Flight data acquisition units have been widely used with the floppy-disk method described by VanWees on Airbus and Boeing aircraft for several decades. The units are connected to dozens of databuses, tapping into just about anything that emits data onboard the aircraft, and feeding that into the FDR. Regionally, civil aviation regulatory agencies have differing requirements in terms of how that data is acquired, what data needs to be monitored and who gets access to it. In China for example, VanWees noted that the aviation wing of the government requires Chinese registered aircraft to send that data directly to the government so that it can monitor the aircraft.
In its recent fiscal year 2016 earnings call, Teledyne noted that sales of its data acquisition technology increased by 18 percent last year. The company is also positioning itself to be even stronger on flight-data acquisition technology and providing it for different purposes.
“We’re very, very focused largely on one market, and that’s aircraft information management for air transport aircraft,” VanWees said.
In November 2016, Teledyne signed a partnership agreement with GE Aviation, where the two companies will look to combine the data analytics capabilities of GE’s Predix cloud-based data analysis platform with Teledyne’s GroundLink technology designed to transfer data between aircraft systems and airline back offices. VanWees said the details of the agreement are still being worked out, but it would be a new use of Teledyne’s aircraft data acquisition technology to help GE’s engine customers to get more data about their engine performance faster.
Another trend around aircraft information management, according to VanWees, is a possible market opportunity for real-time data streaming using satellite communications or even broadband technologies.
“If all this data is available for download when an aircraft lands, why aren’t you doing it over satcom in real time?” said VanWees. “I think you probably should, we have the hardware that collects the data anyway, but I think that’s going to be rather slow to adopt.”
The Teledyne executive listed several challenges to widespread adoption of new aircraft data-streaming technology.

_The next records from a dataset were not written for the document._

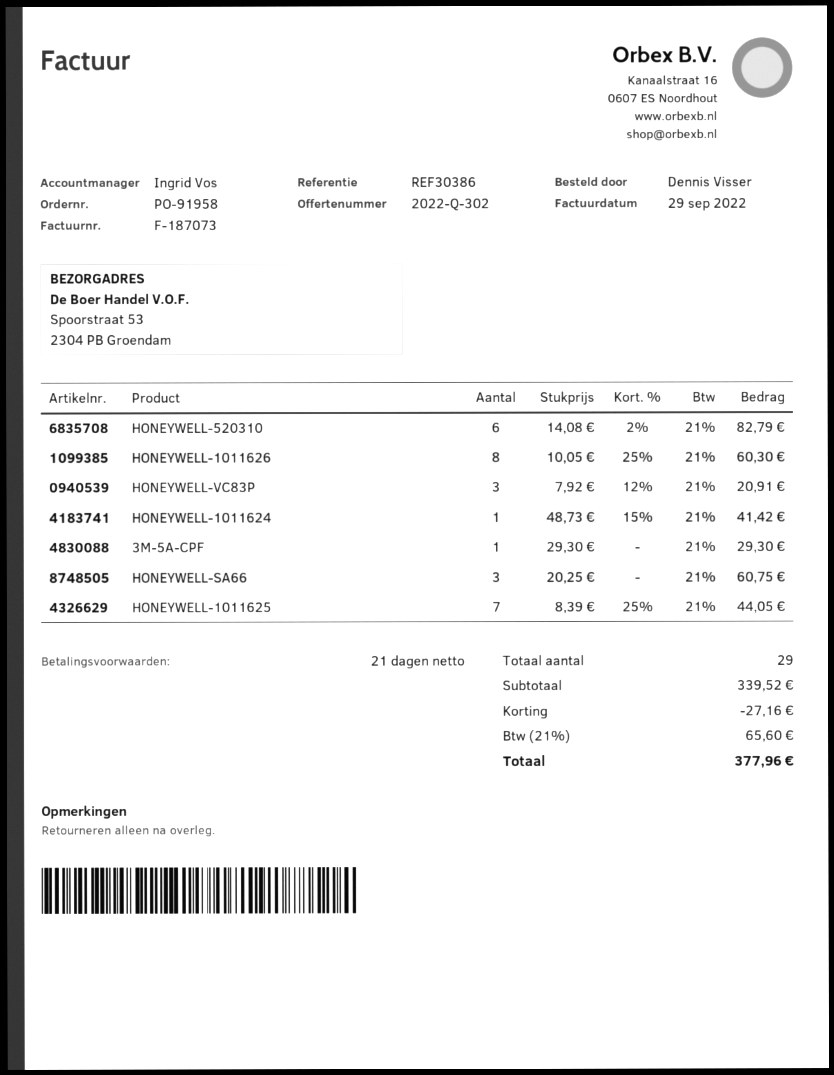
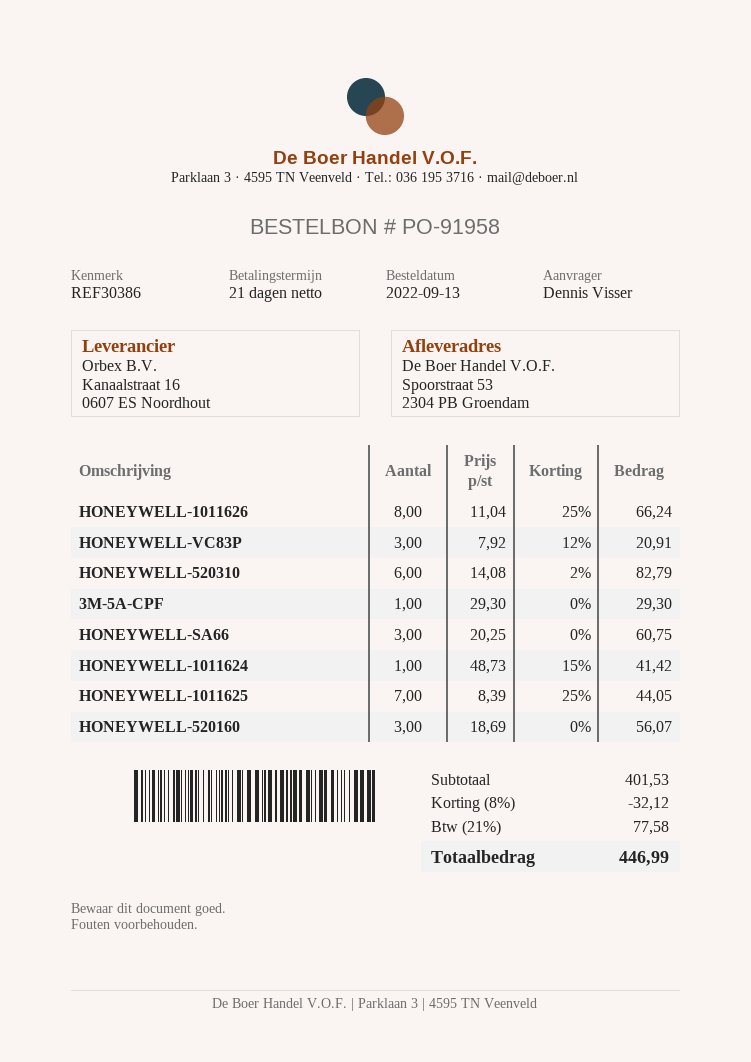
HONEYWELL-1011626: 8 x 10.05 - 25% = 60.30 -> 8 x 11.04 - 25% = 66.24
HONEYWELL-520160: none -> 3 x 18.69 = 56.07
subtotal: 339.52 -> 401.53
discount: 27.16 -> 32.12
tax: 21% = 65.60 -> 21% = 77.58
total: 377.96 -> 446.99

Primarily, streaming airborne aircraft data in real time is expensive, although VanWees noted new High Throughput Satellites (HTS) could help bring that cost down. While there are already airlines that are streaming data from FDRs in real time, such as First Air, which became the first carrier to do so in 2014, VanWees says as more companies figure out ways to lessen the costs of such an operation, expect to see more demand for it from commercial carriers.
“An airline will have to say well what’s the use of all this data for a very expensive transponder? Do I really want every single piece of data sucking up transponder bandwidth while in flight, or do I just get it when I land on the ground? And I don’t know the answer to that question. I hope it’s sooner rather than later, because that’s potentially more demand for our hardware,” he said.